Après une semaine éclaboussée par le torrent de merde informationnel résultant de l’ébullition de la « pop culture » après qu’une trilogie ait choisi la date du 21 octobre 2015 pour faire atterrir une DeLorean carburant au plutonium en provenance de 1985, le Relax choisissait de rester dans le thème. Mais au lieu de suivre le sillon médiocre tracé par des millions de « twittos » ou quelques marketeurs courant après les clics, le bar à jus préférait éviter les futilités et nous transportait un peu plus concrètement qu’une paire de Nike auto-laçantes toutes pétées dans le rétro-futur, en programmant le trio le plus hollywoodien de Rouen.

affiche the world

  • The World : Concentrant quelques éléments de la ville normande (notamment issus de Seal Of Quality ou des Agamemnonz), le trio venait tout juste de sortir un premier album sur Kythibong avant d’entamer une tournée qui devait les mener à Poitiers. Un groupe (presque) tout neuf, pour une pop radiophonique (presque) complètement vintage, c’était le programme de la soirée. Et même si les coupes mulet, les chemises bariolées XXL et les bandeau fluo ne font pas partie du dress code, les trois remettent au goût du jour les synthés pitchés, les voix miaulantes et la snare qui claque.

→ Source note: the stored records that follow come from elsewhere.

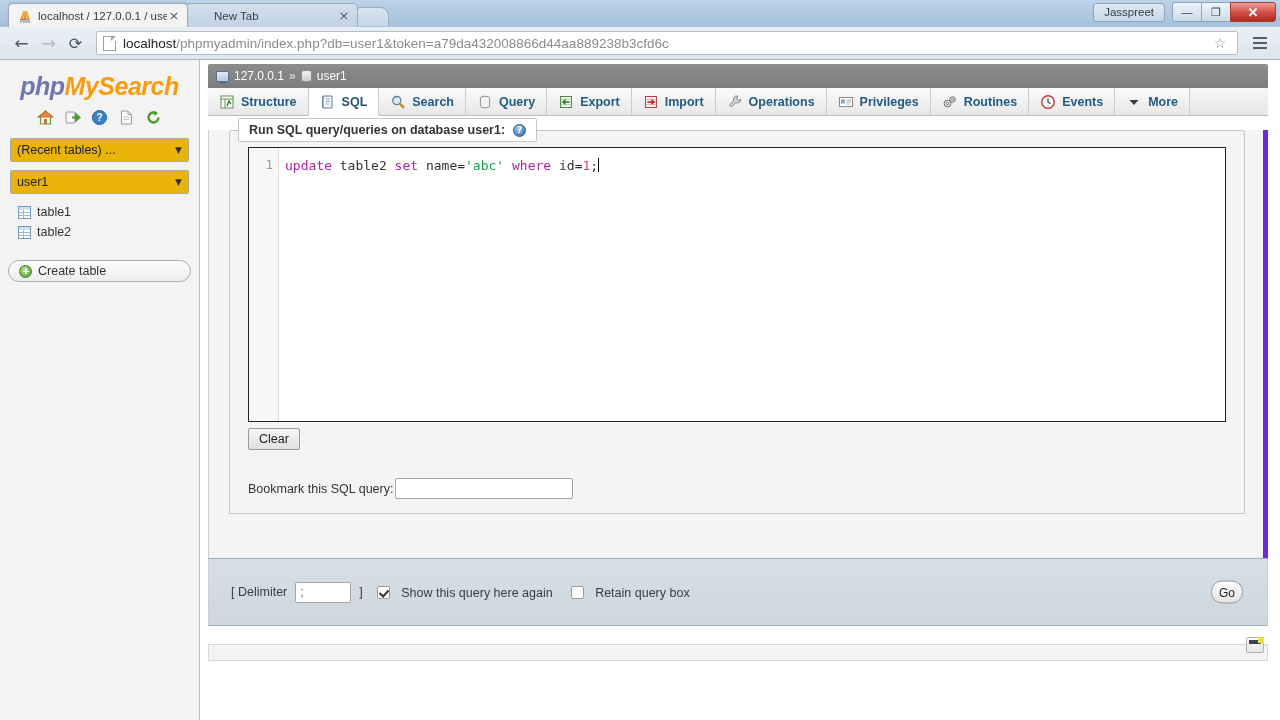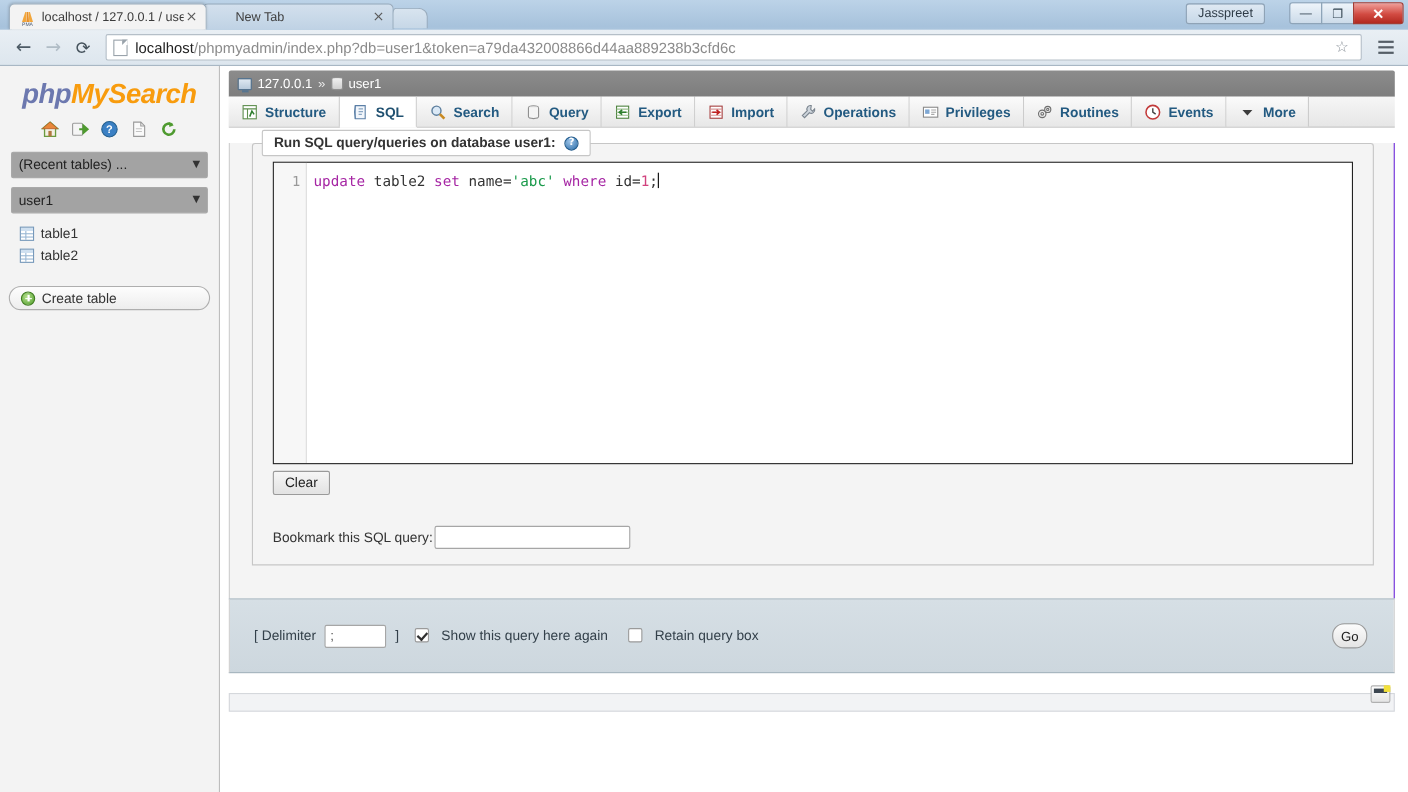--- a/index.html
+++ b/index.html
@@ -109,7 +109,7 @@
     border: 1px solid #8fa3b6;
     border-radius: 3px;
     display: flex; align-items: center; justify-content: center;
-    margin-right: 23px;
+    margin-right: 8px;
   }
   .wbtn {
     width: 30px; height: 20px;

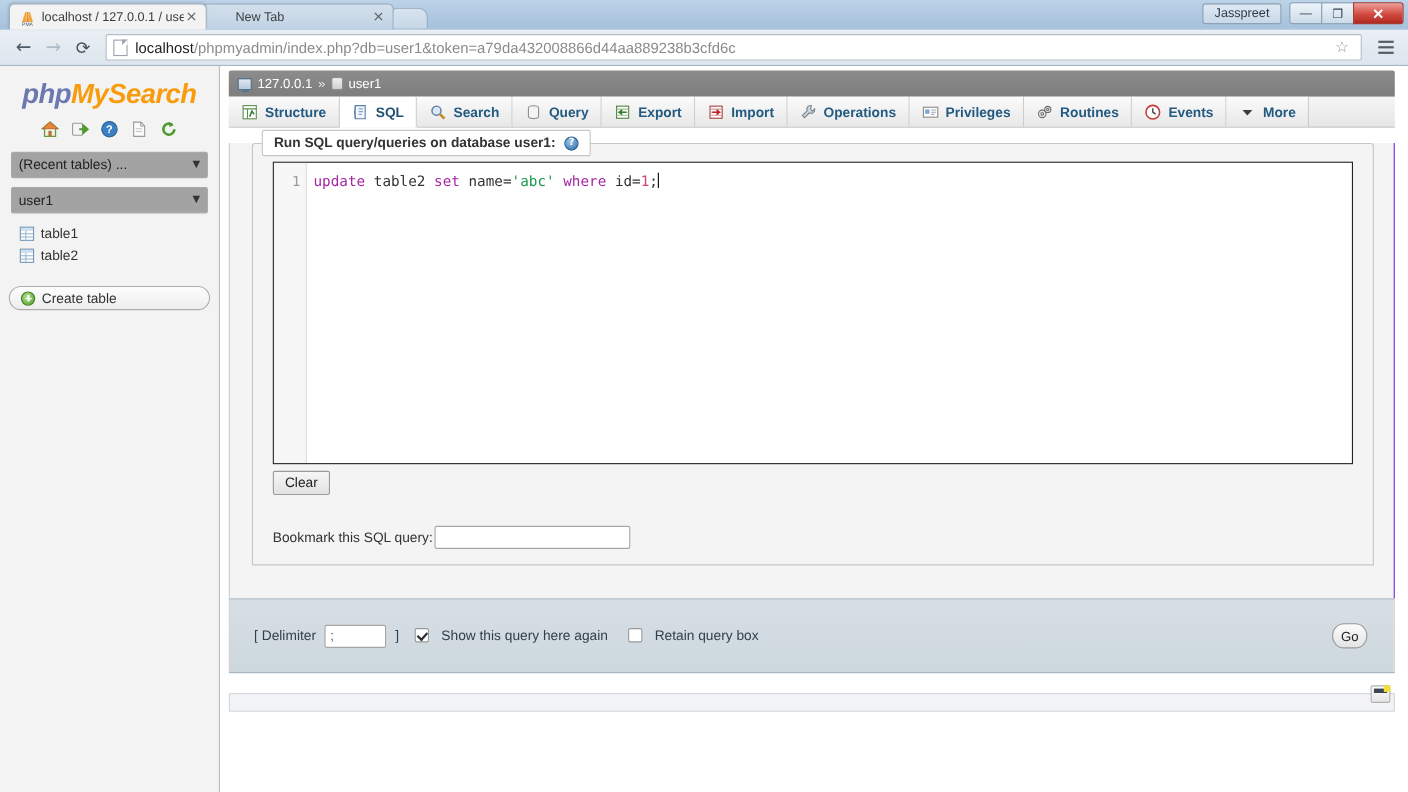--- a/index.html
+++ b/index.html
@@ -399,8 +399,8 @@
     margin: 0 12px 0 8px;
     background: #f4f4f4;
     border-left: 1px solid #cfcfcf;
-    border-right: 1px solid #6d28d9;
-    padding: 0 0 2px 0;
+    border-right: 5px solid #6d28d9;
+    padding: 0 0 16px 0;
     position: relative;
   }
   #sql-fieldset {

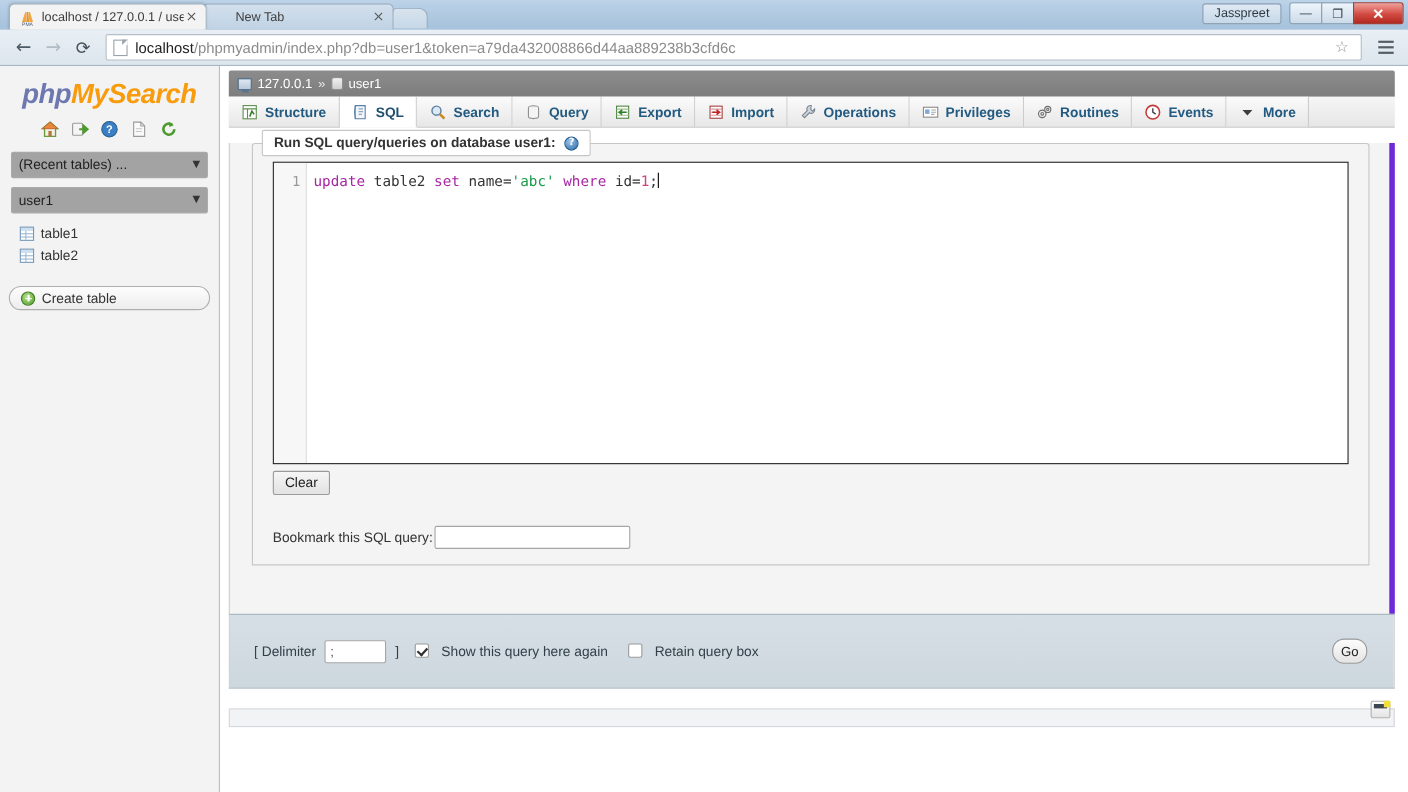--- a/index.html
+++ b/index.html
@@ -244,7 +244,7 @@
     width: 100%;
     height: 24px;
     border: 1px solid #a9a9a9;
-    background: #a3a3a3;
+    background: #eab308;
     font-size: 12.5px;
     color: #222;
     padding: 0 20px 0 6px;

On s’étonnera d’ailleurs de voir ici une caisse claire acoustique même pas reprise, là où on aurait pu attendre un pad électronique pour reproduire ce son quasi-synthétique. La toile posée sur la peau et qui passera le concert à se faire la malle ne doit pas être étrangère à cette sonorité. Déroulant un jeu inventif impliquant les toms et des cowbells (« Drugs », « Highlights »), le batteur touche autant que le claviériste et le guitariste (chanteurs lovers à leurs heures perdues) lancés dans un question-réponse perpétuel qui évite l’écueil de la simple superposition pour associer des plans combinant rythmique et mélodie avec intelligence. Avec un synthé plus en avant que la guitare faisant oublier l’absence de basse perceptible sur leur album (qui sera joué intégralement, « Alone On The Top » deux fois en comptant le rappel), le trio nous servira une pop accrocheuse aussi à l’aise sur le dancefloor que dans le générique d’une série US célébrant un american way of life aussi visionnaire à l’époque que ringard aujourd’hui. En témoigne « Maximum Overdrive », rescapé avec « Schizophrenia » de la première démo du groupe, qui se situe entre le générique de K2000 et celui d’Arnold et Willy. Preuve de leur maitrise du kitch catchy, du slow langoureux et du rock télégénique à la croisée de George Michael et de Phil Collins, deux inédits nous seront joués afin de nous montrer que la fin de The World n’est pas encore arrivée, loin de là.